Diagnosing antibody-mediated rejection in liver transplant recipients is hindered by a lack of biomarkers and co-occurrence of rejection and allograft damage.
Despite recent advances, notably the Banff 2016 Working Group Criteria, the diagnosis and treatment of antibody-mediated rejection of the liver still impose substantial challenges due to indeterminate characteristics, according to a review published in the Journal of Liver Transplantation.
“Antibody-mediated rejection (AMR) has emerged as a defining barrier to maintenance of long-term liver allograft function,” Kevin Toomer, MD, PhD, and colleagues noted. “The liver’s unique anatomy, high regenerative capacity, and tolerogenic immunological environment tend to mitigate the severest AMR manifestations. Consequently, the clinical importance of AMR in the liver has been recognized more slowly than for other solid organ allografts.”
According to the researchers, this makes signs of AMR in the liver less apparent and severe compared with other organ transplant sites. Moreover, while there has been notable progress in recent years, predominantly with the Banff 2016 criteria for liver AMR, diagnosing AMR in the liver remains challenging.
“The goal of this review is to summarize the current understanding of AMR in the context of liver transplantation, including risk factors, pathogenesis, and current diagnostic and treatment strategies,” the researchers wrote. “Potential directions of future research are also addressed.”
Need for More Biomarkers of AMR
Scientific data and evidence from clinical and laboratory studies presented in this review demonstrate that liver transplantation can protect from immune-mediated damage to other concurrently transplanted solid organs, which may offer the potential to employ the liver’s tolerogenic properties to develop novel immune-modulating therapies.
However, one barrier to the precise diagnosis of AMR in liver transplant is “the frequent co-occurrence of T-cell mediated rejection and non-immunologic allograft damage (including recurrence of primary disease),” according to Dr. Toomer and colleagues.

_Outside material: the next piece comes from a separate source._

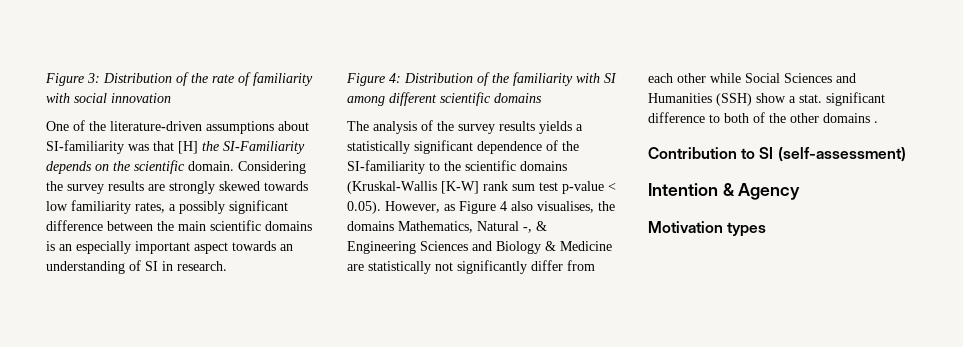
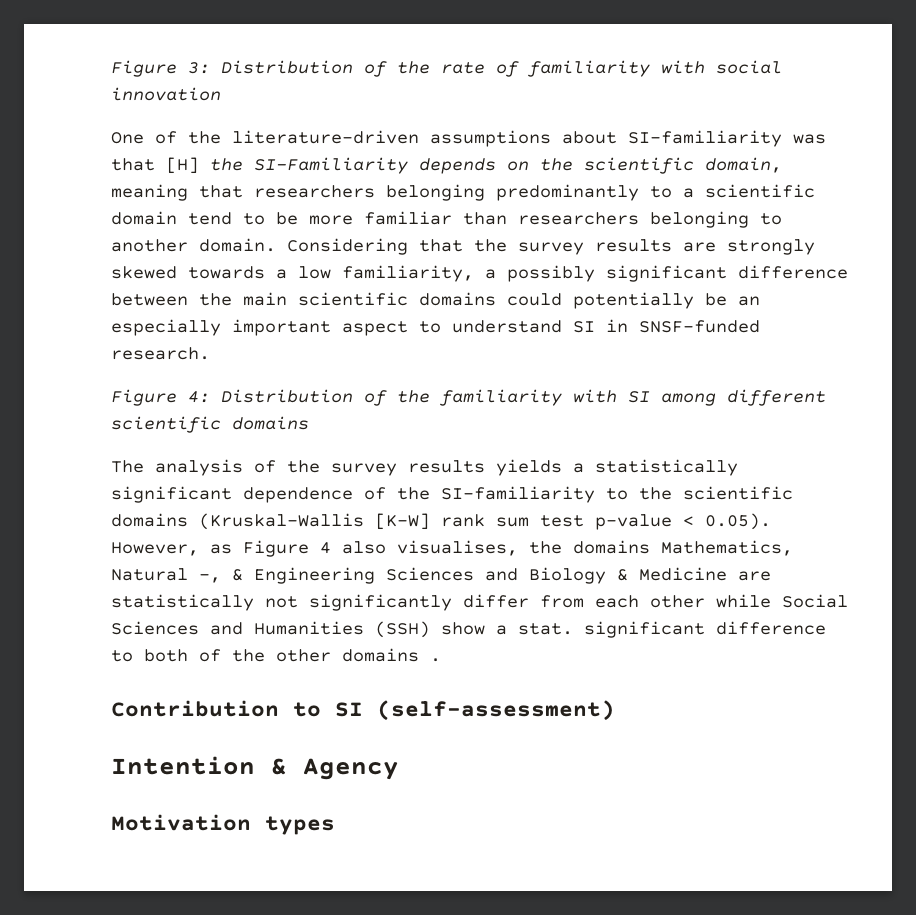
- One of the literature-driven assumptions about SI-familiarity was that [H] the SI-Familiarity depends on the scientific domain.
+ One of the literature-driven assumptions about SI-familiarity was that [H] the SI-Familiarity depends on the scientific domain, meaning that researchers belonging predominantly to a scientific domain tend to be more familiar than researchers belonging to another domain.
- Considering the survey results are strongly skewed towards low familiarity rates, a possibly significant difference between the main scientific domains is an especially important aspect towards an understanding of SI in research.
+ Considering that the survey results are strongly skewed towards a low familiarity, a possibly significant difference between the main scientific domains could potentially be an especially important aspect to understand SI in SNSF-funded research.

Other challenges with the diagnosis of AMR in liver transplantation include “an urgent need” for new clinical and histologic AMR biomarkers. Specifically, Dr. Toomer and colleagues found that current histopathologic definitions of AMR lack sensitivity and specificity. Further, “C4d staining is an imperfect biological surrogate for antibody-mediated injury” that is impacted by significant technical limitations, according to the researchers.
They noted that such biomarkers stand to improve diagnosis, risk stratification, and therapy. The reviewers also emphasized that molecular genetic approaches “will likely be crucial to these efforts.”